• 文献标题:   Numerical study of the effects of twisted-tape inserts on heat transfer parameters and pressure drop across a tube carrying Graphene Oxide nanofluid: An optimization by implementation of Artificial Neural Network and Genetic Algorithm
  • 文献类型:   Article
  • 作  者:   MIANDOAB AR, BAGHERZADEH SA, ISFAHANI AHM
  • 作者关键词:   watergraphene oxide nanofluid, twisted tape, turbulent flow, heat transfer pressure drop, genetic algorithm, artificial neural network
  • 出版物名称:   ENGINEERING ANALYSIS WITH BOUNDARY ELEMENTS
  • ISSN:   0955-7997 EI 1873-197X
  • 通讯作者地址:  
  • 被引频次:   11
  • DOI:   10.1016/j.enganabound.2022.04.006 EA APR 2022
  • 出版年:   2022

▎ 摘  要

A numerical study is undertaken to investigate the effects of twisted-tape inserts on the heat transfer and pressure drop across a horizontal tube carrying water-based Graphene-Oxide nanofluid.

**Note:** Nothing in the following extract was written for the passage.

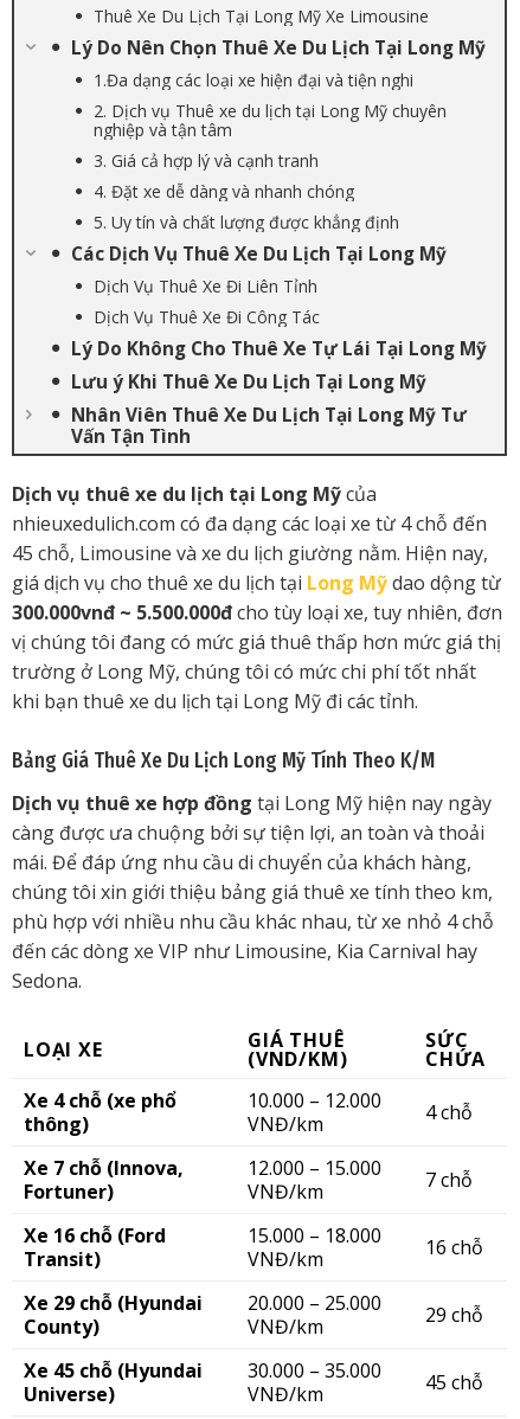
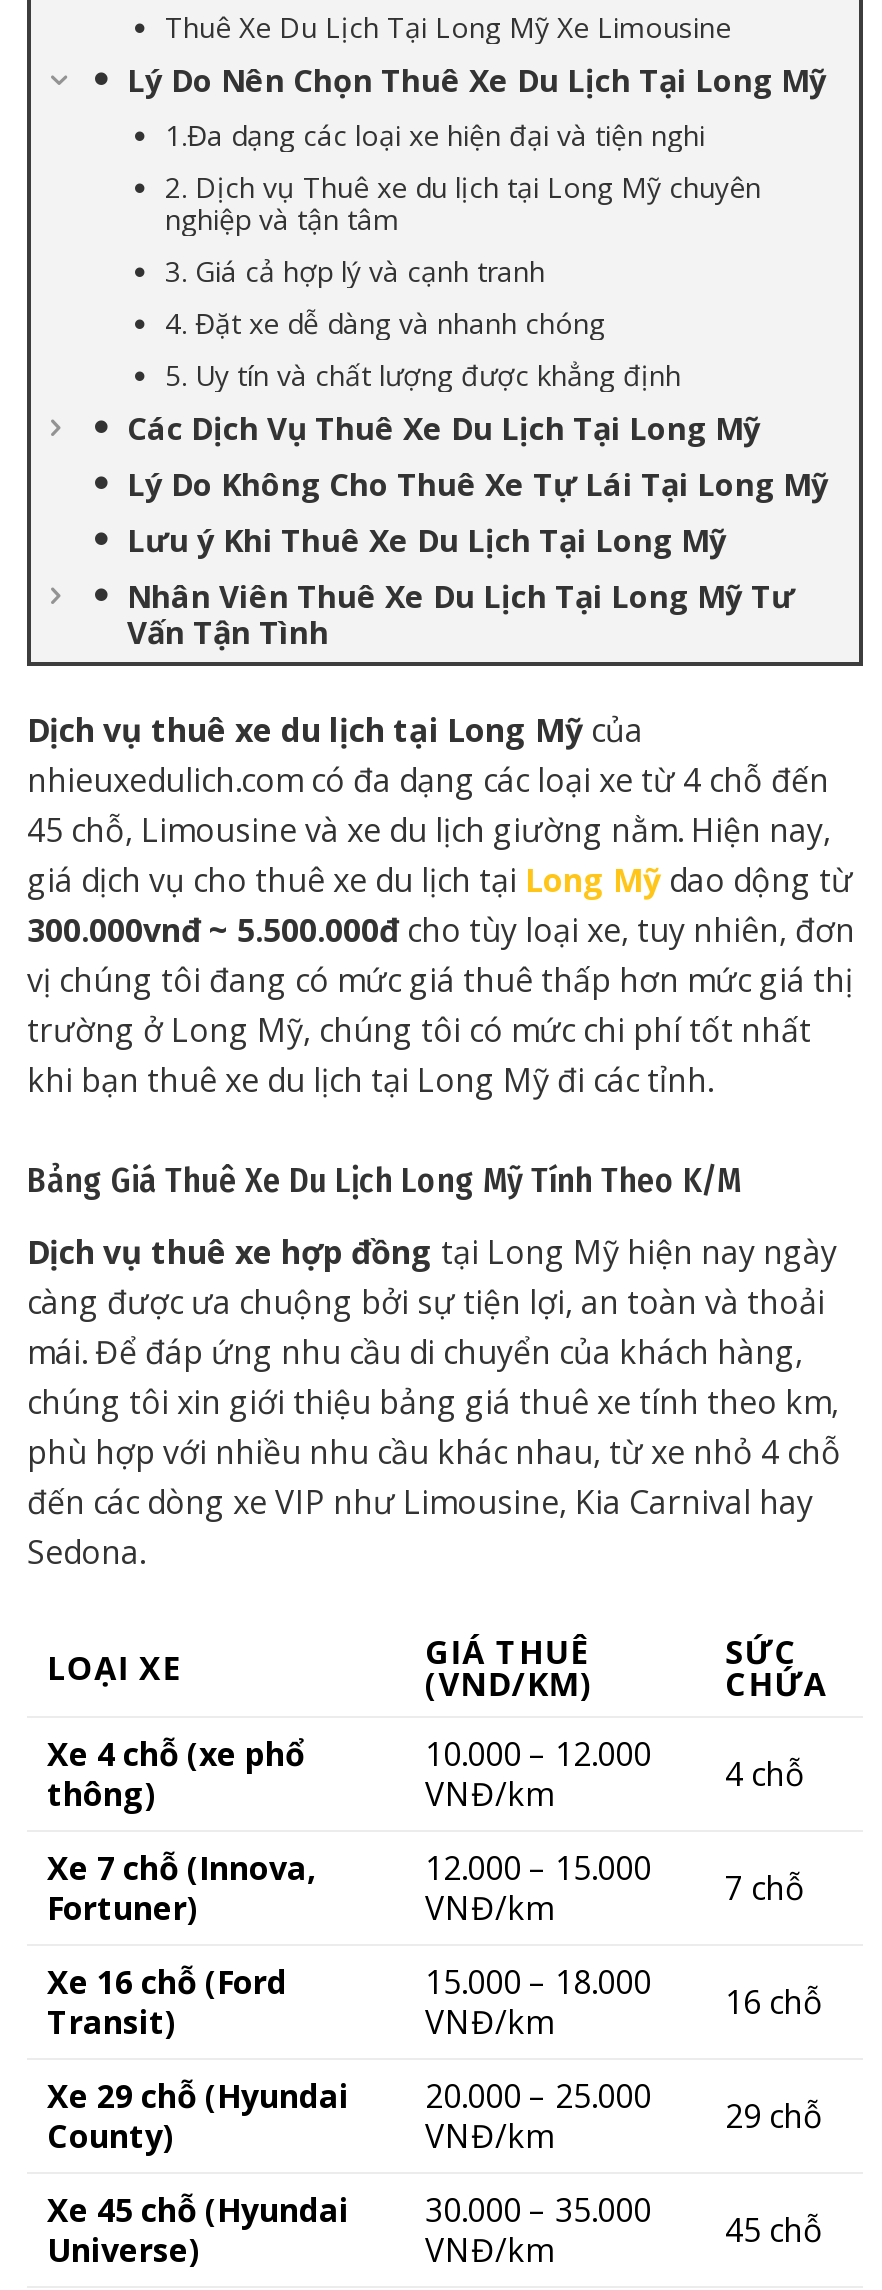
[94,275,320,328] Dịch Vụ Thuê Xe Đi Liên Tỉnh | Dịch Vụ Thuê Xe Đi Công Tác -> none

The flow of the nanofluid is considered for dissimilar volume fraction and Re. Twisted tapes of various aspect ratios are placed inside the tube. The results show that, at high volume fractions and Re levels, solid nanoparticles improve the heat transfer provided that the twist ratio is not very small. The highest heat transfer is achieved at twist ratio of 2.34 and nanoparticle volume fraction of 4% regardless of Re, and the highest PEC is corresponded to the twist ratio of 2.34, Re of 5000, and 4 % volume fraction. Then, the Artificial Neural Network is used for the estimation of the Nu, pressure drop, and PEC. Based on the results, Nu rises by increasing Re and the volume fraction, while the friction factor rises by reducing the Re and the twist pitch. Finally, an optimization is made using Genetic Algorithm. Based on the results, the optimal inputs are Re = 19,471, the twist pitch of 0.0376, and the volume fraction of 0.0383 producing Nu of 263.57 and a friction factor of 0.0725.